Regarding thermal economic performance, the differences in heat rates among the schemes are generally consistent with the variations in coal consumption. Their relative advantages mainly depend on the efficiency of heat utilization and the grade of the replaced steam. Scheme 5 exhibits a relatively low heat rate, indicating superior thermal economy. In this scheme, the heated steam is directed to the medium-pressure cylinder after heat exchange, which not only substitutes high-grade extraction steam but also converts the molten salt heat directly into mechanical work, achieving dual benefits of “efficient heat utilization + increased power output.” This high-grade, direct heat utilization pathway enables Scheme 5 to exhibit the best efficiency characteristics during the heat release phase, with the heat rate reaching as low as 7031.23 kJ/kWh under 75% load. Scheme 2, by directly sending the feedwater heated by molten salt into the boiler, maximizes the substitution of boiler fuel consumption and achieves high heat utilization efficiency, reaching a minimum heat rate of 7366.02 kJ/kWh under 40% load.
The heat rates of Schemes 3 and 4 are at moderate levels. Scheme 3 recovers high-grade steam through a recirculating heat exchange process, resulting in relatively high heat utilization efficiency. Scheme 4, on the other hand, sends the heated steam to the high-pressure heater, yielding slightly lower overall efficiency than Scheme 3. Scheme 3 reaches a minimum heat rate of 7430.62 kJ/kWh at 40% load, while Scheme 4 reaches 7529.06 kJ/kWh under the same load condition. In comparison, Scheme 1 exhibits a relatively higher heat rate. Although the returned steam is sent to the low-pressure cylinder after heat exchange, partially enhancing the power output, the lower grade of the replaced steam limits the efficiency of heat utilization, resulting in slightly inferior thermal economy compared with Schemes 3 and 4. The minimum heat rate of Scheme 1 is 7434.26 kJ/kWh at 75% load, indicating lower overall thermal economy than Schemes 2, 3 and 5.

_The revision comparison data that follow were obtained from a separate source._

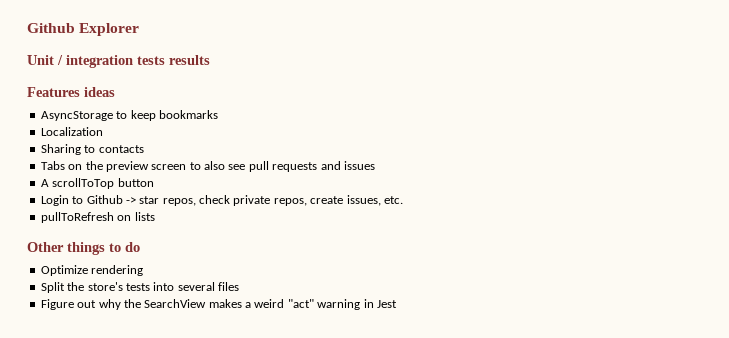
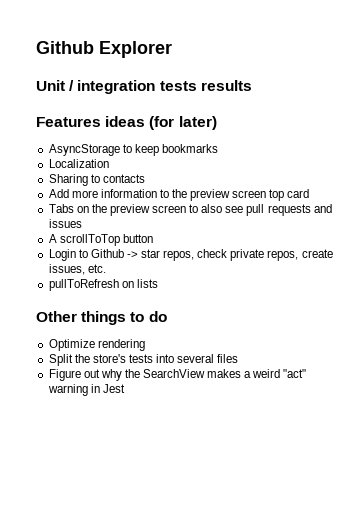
(115, 92) none -> [149,116,217,130] (for later)
(144, 149) none -> [48,189,310,201] // Add more information to the preview screen top card

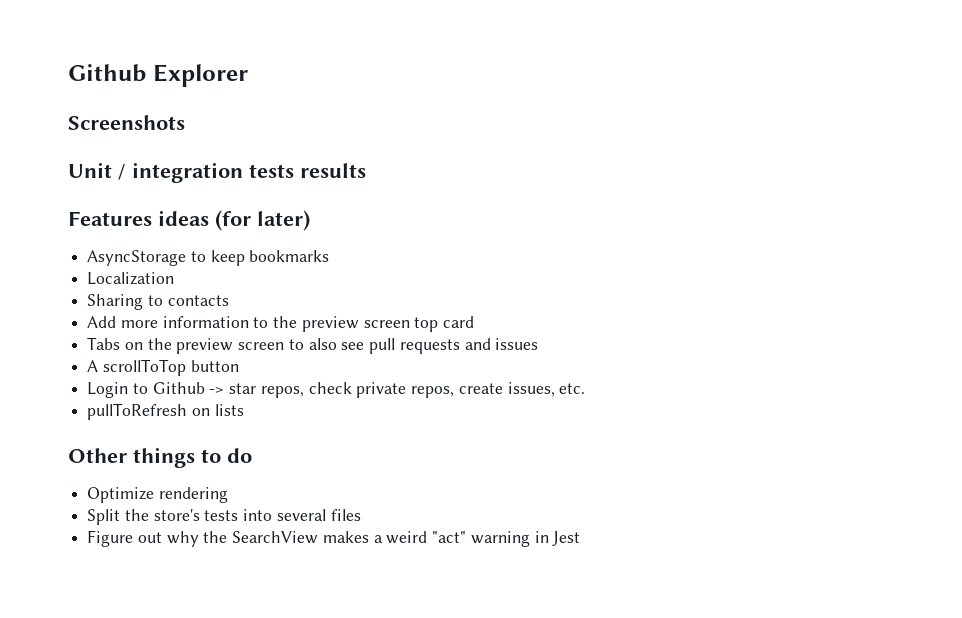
(172, 49) none -> [68,115,185,130] // Screenshots

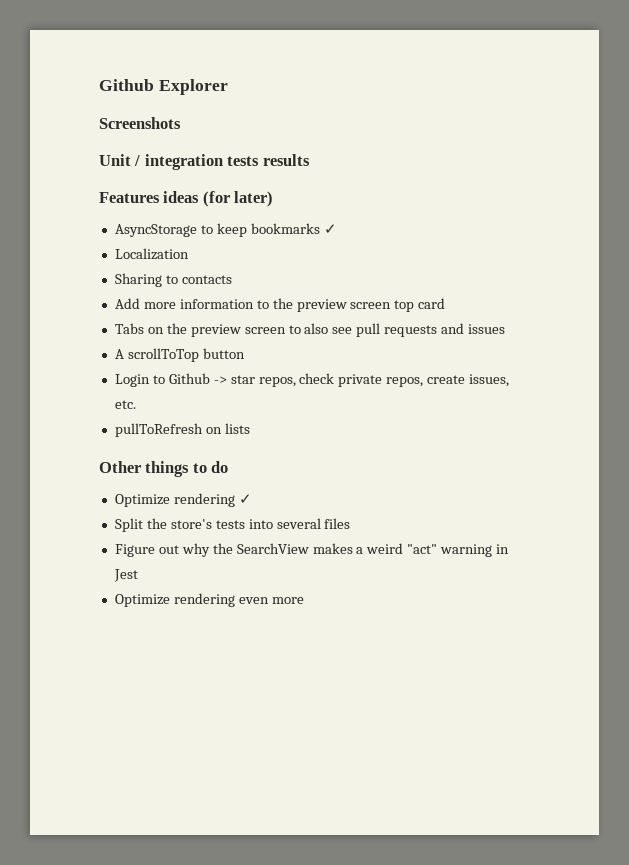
(330, 256) none -> [323,224,337,234] ✓
(228, 495) none -> [238,494,252,504] ✓
(581, 538) none -> [114,593,304,607] // Optimize rendering even more

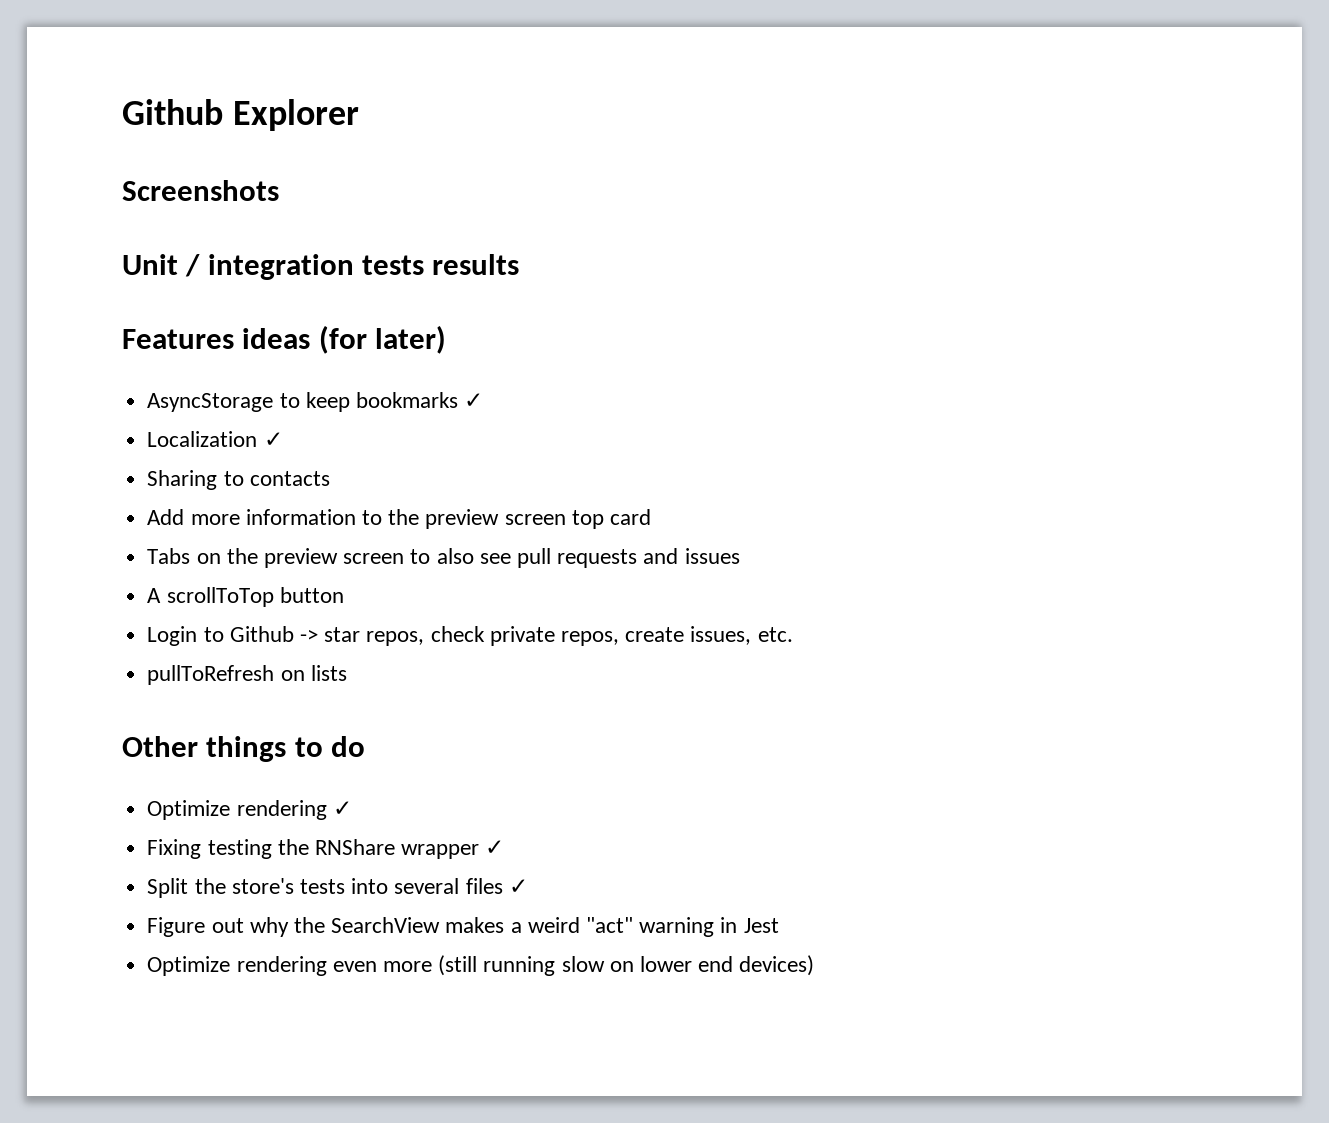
(189, 254) none -> [263,432,283,447] ✓
(252, 499) none -> [147,839,505,859] // Fixing testing the RNShare wrapper ✓
(351, 523) none -> [508,879,528,894] ✓
(304, 600) none -> [438,955,815,976] (still running slow on lower end devices)

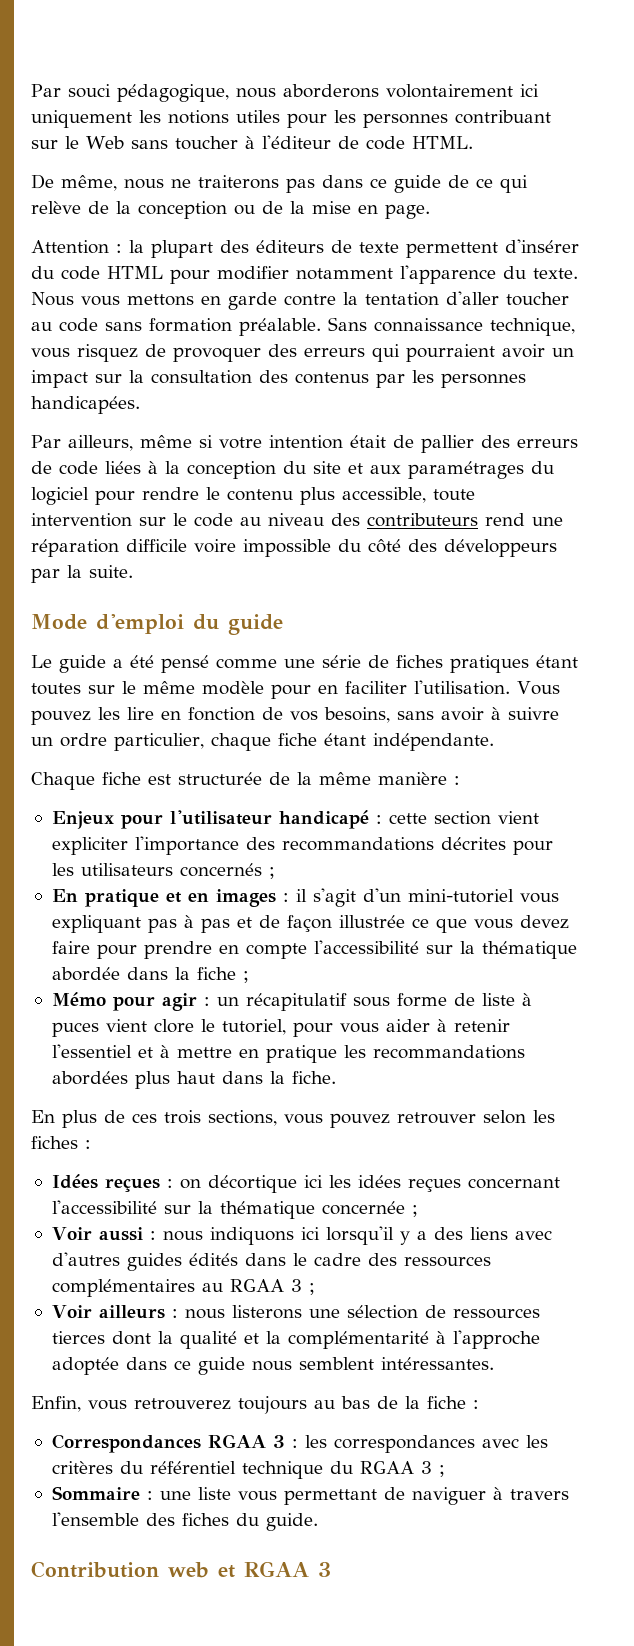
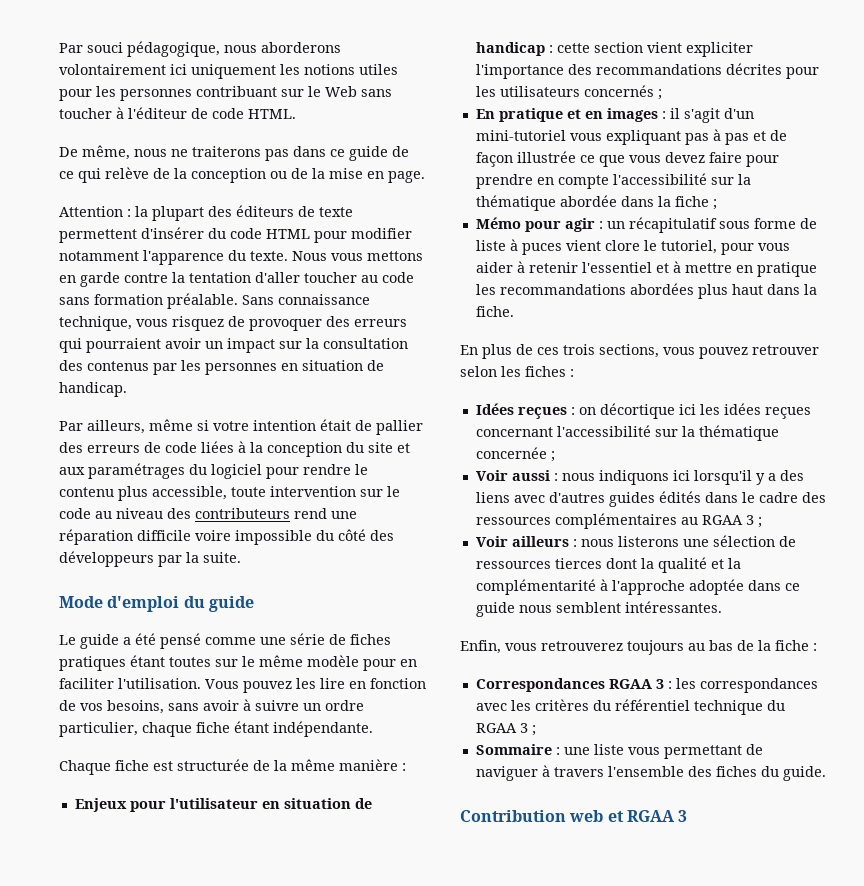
[31,396,140,414] handicapées. -> [281,360,384,371] [59,382,127,397] en situation de handicap.
[278,810,369,829] handicapé -> [261,798,372,809] [475,42,545,56] en situation de handicap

Schemes 6 and 7 exhibit the highest heat rates. Since these schemes replace low-grade extraction steam from the low-pressure side, the potential for work extraction and heat grade are both low, providing limited improvement to overall plant efficiency, and therefore the reduction in heat rate is minimal. The heat rate of Scheme 6 is as high as 8512.37 kJ/kWh at 40% load, and that of Scheme 7 is 8408.72 kJ/kWh under the same condition.
Performance under different load conditions (as shown in Figure 24a–c) further validates the above trends. Generally, at high-load conditions, the plant operates near the design point with higher thermal efficiency, resulting in the lowest baseline heat rate. Under low-load conditions, due to the deviation of the turbine from the design point, thermal efficiency decreases, and the baseline heat rate is highest. Notably, regardless of high-, medium-, or low-load conditions, Schemes 2 and 5 consistently maintain relatively low heat rates, demonstrating that they can fully exploit the high-efficiency utilization of molten salt heat under varying operating conditions, offering significant thermal economic advantages and adaptability.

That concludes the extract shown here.